Winter is almost over as we are preparing to roll into the warm (and usually windy) spring time here in the Florida Keys. This often marks the beginning of busy season for the area down here. Usually by mid-February, most of the hotels are packed and seasoned fishing guides are getting out on the water just about every day. It is a welcomed time of year, especially after the tough off season we all suffered due to Hurricane Irma. I’ve been lucky enough to have had a fairly busy schedule the last couple months and fishing overall has been really good. The last few weeks especially we’ve seen some of the coldest, windiest weather we can get here, followed by some flat calm, warmer days that you dream of – the weather really hasn’t been able to make up it’s mind.
I recently had two of my favorite customers out, Jim and Gwen, who have been fishing with me since I started guiding almost ten years ago. Our first day on the water was one I’ll remember for a long time. It was right after a harsh cold front where it had dropped down into the 40’s in the Everglades. The wind had laid out to almost nothing and we were at the beginning of a warming trend. We stumbled on to a pristine area with nice, clean water that you just knew the fish would have to be hanging around in. When you get to fish as much as I do, you can often pull into an area and ‘just know’ when things look right.
We proceeded to catch a half dozen of the biggest snook I think I’ve ever caught on my boat. One of the snook was close to 25 lbs, and the rest were in the 15-20 lb range! While they can get bigger than that in other areas, we just don’t get them all that often here. We also caught over a dozen black drum, that were in the 8-12 lb range, with one that was 15+. It was just insane. We had to take off after many of the fish as they were screaming drag trying to race us into branches and structure. We can usually just turn snook the other way by applying pressure with the rod at a certain angle, but not when they were that big!
I experienced similar fishing the following day with my client Joe and his dad Harold. It was hard to believe we could get on a bite like that, especially two days in a row.
Then the following day, I had Jim and Gwen fishing with me again. This time it was to catch Jim’s favorite, tarpon. I told him the water was still a bit chilly (64 degrees when we started) so that it might be unlikely, but we’d give it a try. By late morning, things started to warm up. We caught some tarpon bait and checked some of the channels for tarpon. Sure enough, after we sat for a little bit, I saw a few tarpon showing and started to get excited. The water was still chilly, but I was amazed as it went from 66 degrees when we got there to 73 by the time we left, and that was in a matter of 3 hours or so. We ended up catching a big tarpon of about 85 lbs, and almost had a second one but it threw the hook. We also caught several big blacktip sharks that put on quite a show. That just goes to show that when you get the right conditions, anything can happen... even tarpon in January!

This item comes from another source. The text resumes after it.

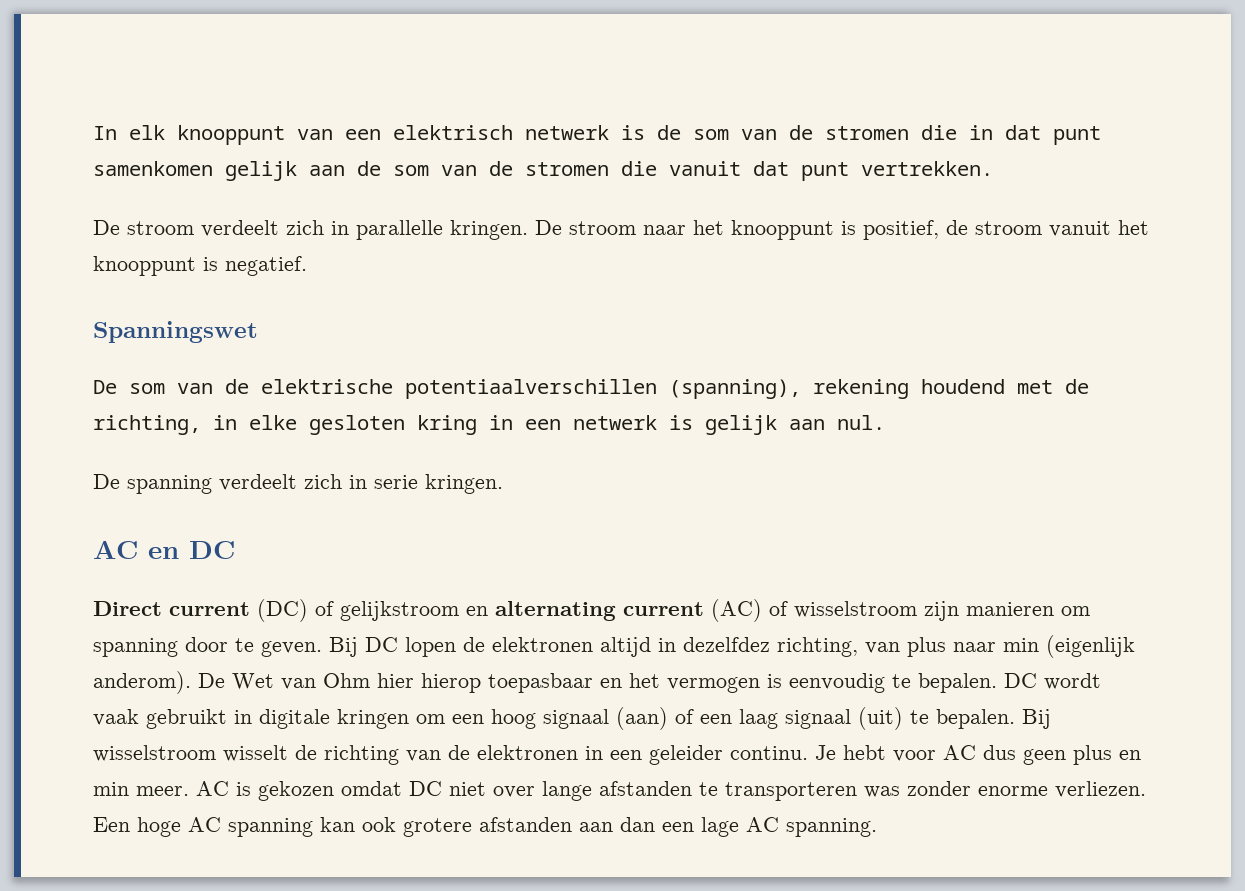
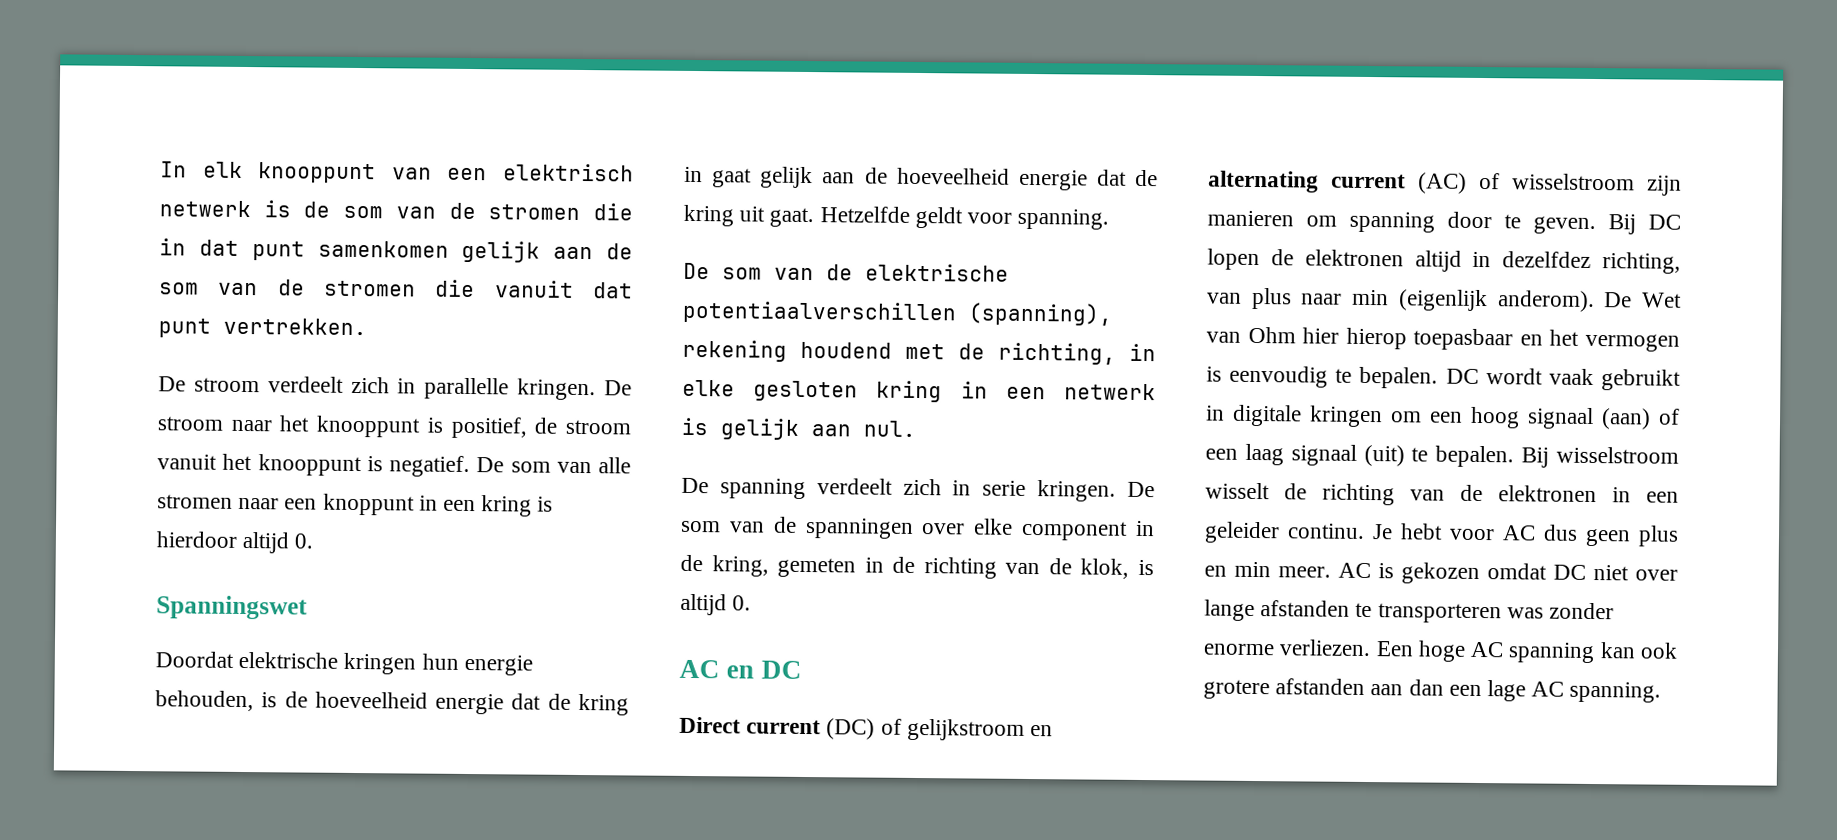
[93,321,258,343] // Spanningswet -> [476,457,631,474] [157,493,554,517] [156,531,314,554] [156,595,308,620] [155,651,533,676] [155,690,629,716] [684,166,1158,191] [683,204,1110,230] De som van alle stromen naar een knoppunt in een kring is hierdoor altijd 0. // Spanningswet // Doordat elektrische kringen hun energie behouden, is de hoeveelheid energie dat de kring in gaat gelijk aan de hoeveelheid energie dat de kring uit gaat. Hetzelfde geldt voor spanning.
(503, 484) none -> [1127,481,1155,498] [680,516,1155,541] [680,554,1154,579] [680,593,752,616] De som van de spanningen over elke component in de kring, gemeten in de richting van de klok, is altijd 0.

The following day I fished with Bo, who was down to go in any condition (as long as it’s safe I said). We put in a long day and struggled in the early part of the day but did catch a handful of black drum and trout. We were rewarded with a stellar snook bite the last hour of that day, catching them every cast. We even hooked a couple tarpon.
The nice thing about fishing the backcountry in the Florida Keys, is that we really can get out in just about any wind condition. I wouldn’t always expect it to be as good as I’ve just described, but like I always tell my customers, you don’t know unless you go. Anyhow, this was just one example of a week in my life of fishing. Hopefully that lucky streak continues for me. I hope you’ll come on down to experience some of the great fishing the Florida Keys has to offer, we are all ready for you!